What is vanishing gradient?
- Vanishing gradient happens to the parameters in the earlier layers of a deep neural network where the gradients are so small in the back-propagation process that the weights are not really changed.
- The primary reason for this problem is the choice of activation functions such as sigmoid or hyperbolic tangent function, whose gradients are very small and are always much less than 1. If multiple layers with such activations are stacked together, the gradients to the earlier layers of the networks are multiplied lots of times with the loss gradient in the back-propagation process. Each layer reduce the original loss gradient by a fraction and in the end the gradient to the earlier layers are very small.

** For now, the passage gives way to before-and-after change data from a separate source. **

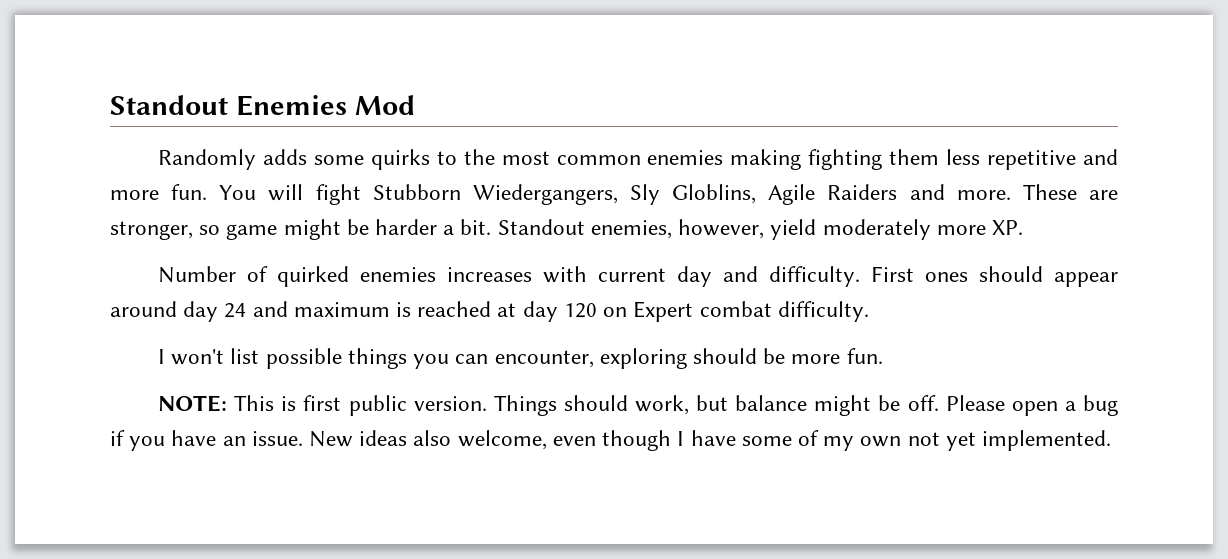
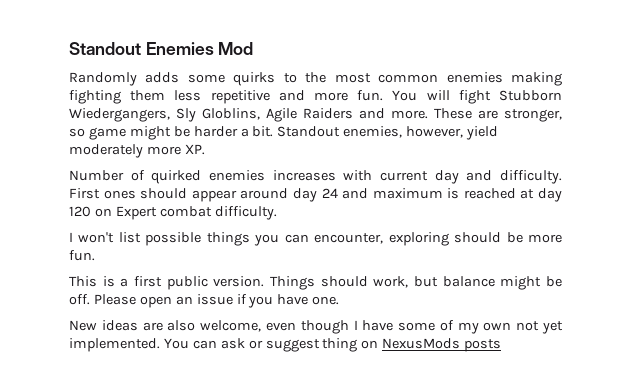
[158,395,228,412] NOTE: -> (95, 255) none
(297, 403) none -> [120,278,129,287] a
[1064,395,1119,416] a bug -> [175,294,233,305] an issue
[222,431,303,446] an issue. -> [312,296,340,305] one. //
(408, 438) none -> [142,322,163,331] are
(1111, 440) none -> [163,338,502,352] You can ask or suggest thing on NexusMods posts

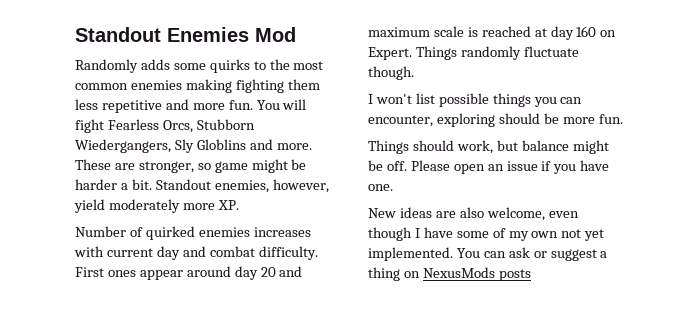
(491, 97) none -> [107,119,193,133] Fearless Orcs,
[202,108,353,122] Globlins, Agile Raiders -> [196,139,246,150] Globlins
(493, 175) none -> [209,246,255,257] combat
[140,188,188,199] should -> (136, 273) none
[321,188,338,198] 24 -> [260,267,276,277] 20
(443, 193) none -> [433,26,464,37] scale
[69,206,277,220] 120 on Expert combat difficulty. -> [576,26,617,37] [368,46,579,60] [368,66,414,80] 160 on Expert. Things randomly fluctuate though.
[69,276,265,290] This is a first public version. -> (623, 119) none
(320, 345) none -> [600,251,608,258] a

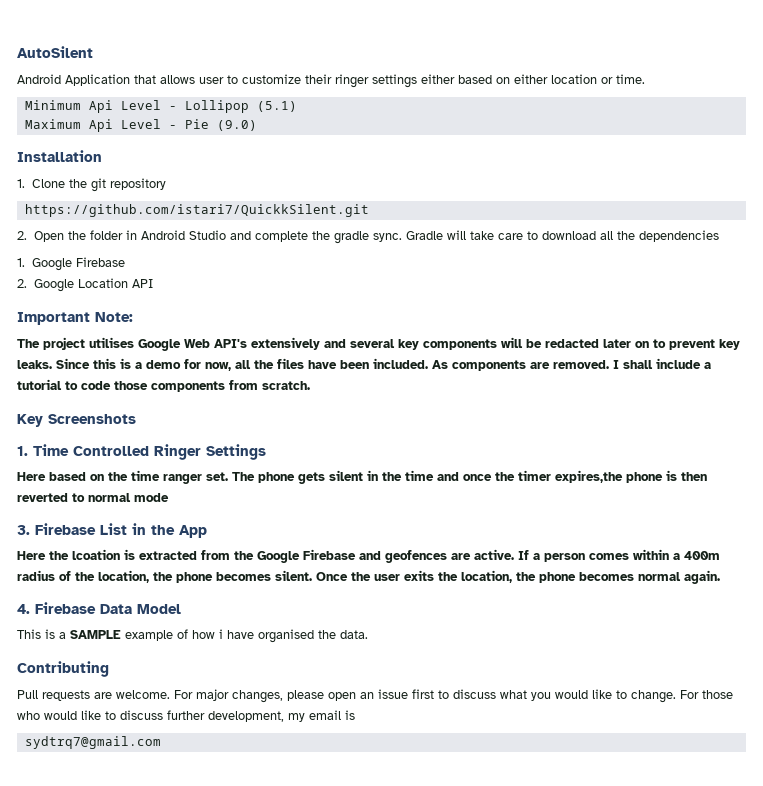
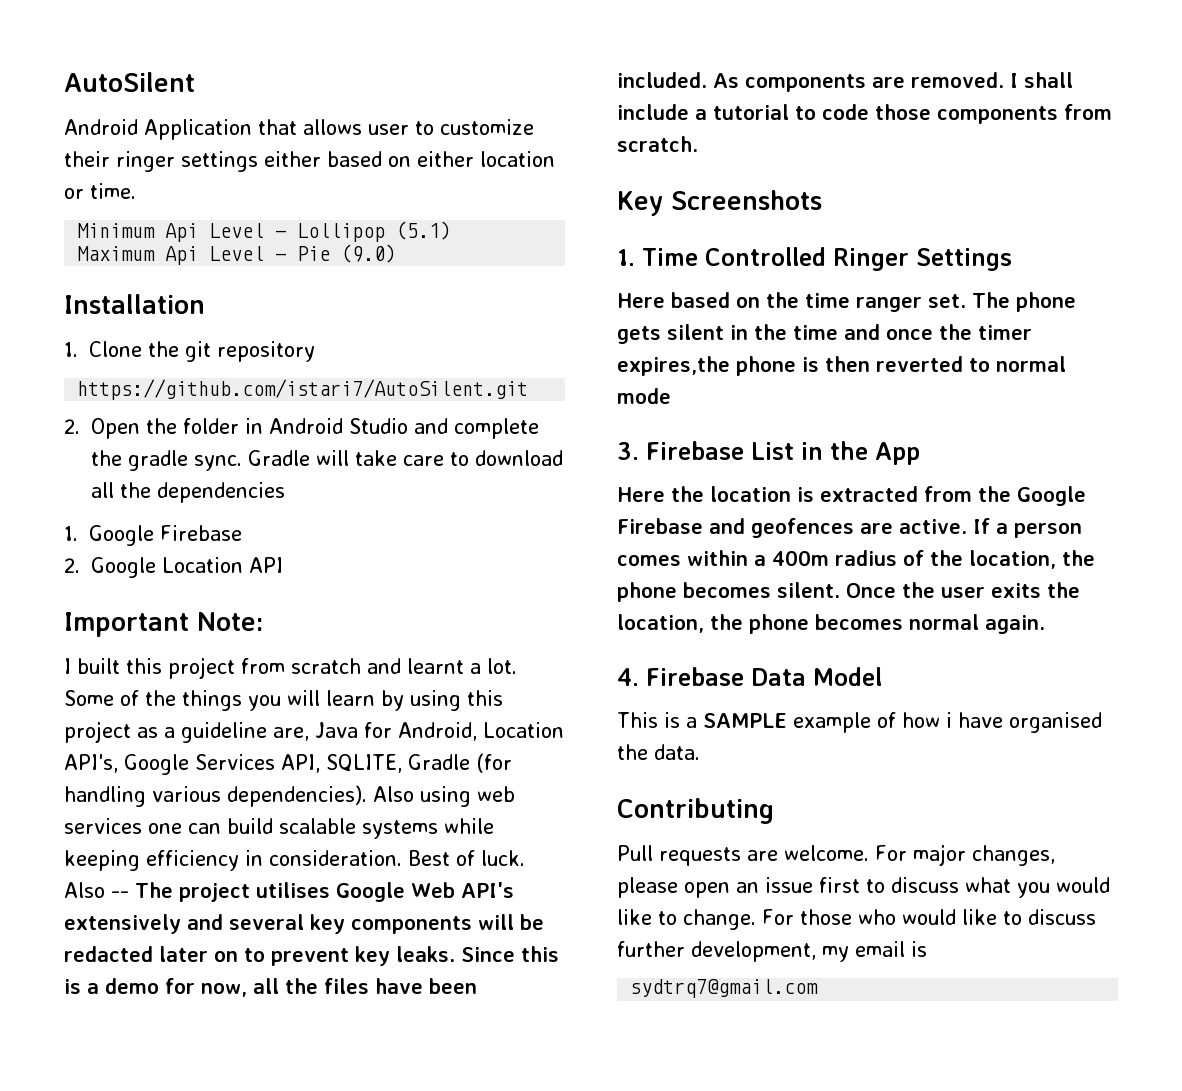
[24,204,369,217] https://github.com/istari7/QuickkSilent.git -> [77,379,529,400] https://github.com/istari7/AutoSilent.git
(133, 317) none -> [64,657,517,679] [64,690,503,711] [64,721,564,743] [64,753,512,775] [64,785,515,807] [64,818,494,839] [64,850,525,871] [64,882,129,898] I built this project from scratch and learnt a lot. Some of the things you will learn by using this project as a guideline are, Java for Android, Location API's, Google Services API, SQLITE, Gradle (for handling various dependencies). Also using web services one can build scalable systems while keeping efficiency in consideration. Best of luck. Also --
[72,549,120,560] lcoation -> [710,486,791,502] location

Therefore, the large number of layers are also an important reason for vanishing gradient problem.
- One effective solution to the problem is to use other activation functions such as ReLU.
Why is ReLU better and more often used than sigmoid in Neural Networks?
- It can help solve the vanishing gradient problem. The gradient of the ReLU for inputs larger than 0 is 1 and thus the gradient won’t be reduced in the back-propagation process.
- ReLU is computationally more efficient because it only needs to cut the negative input to 0.
- Historically speaking, ReLU is just good enough for neural network to be trained stably.
What is the difference between L_1 and L_2 regularization?
- L_1 regularization is also called Lasso regularization. It adds the sum of the absolute value of all weights in the neural network as a penalty term to the loss function.
- L_2 regularization is also called Ridge regularization. It adds the sum of the squared value of all weights in the neural network as a penalty term to the loss function.
- They both are used to reduce over-fitting issue of the large neural network.
- The key difference is the gradient of each penalty. The gradient of Lasso is a 1 or -1 depending on the sign of each weight, while the gradient of Ridge is 2 times the value of the parameter. The weights with Lasso can possibly shrink to exactly 0, while weights with Ridge can only shrink to a very small value instead of exact 0 because the gradients also decrease as the weights decrease. Thus Lasso can be used to train sparse neural network.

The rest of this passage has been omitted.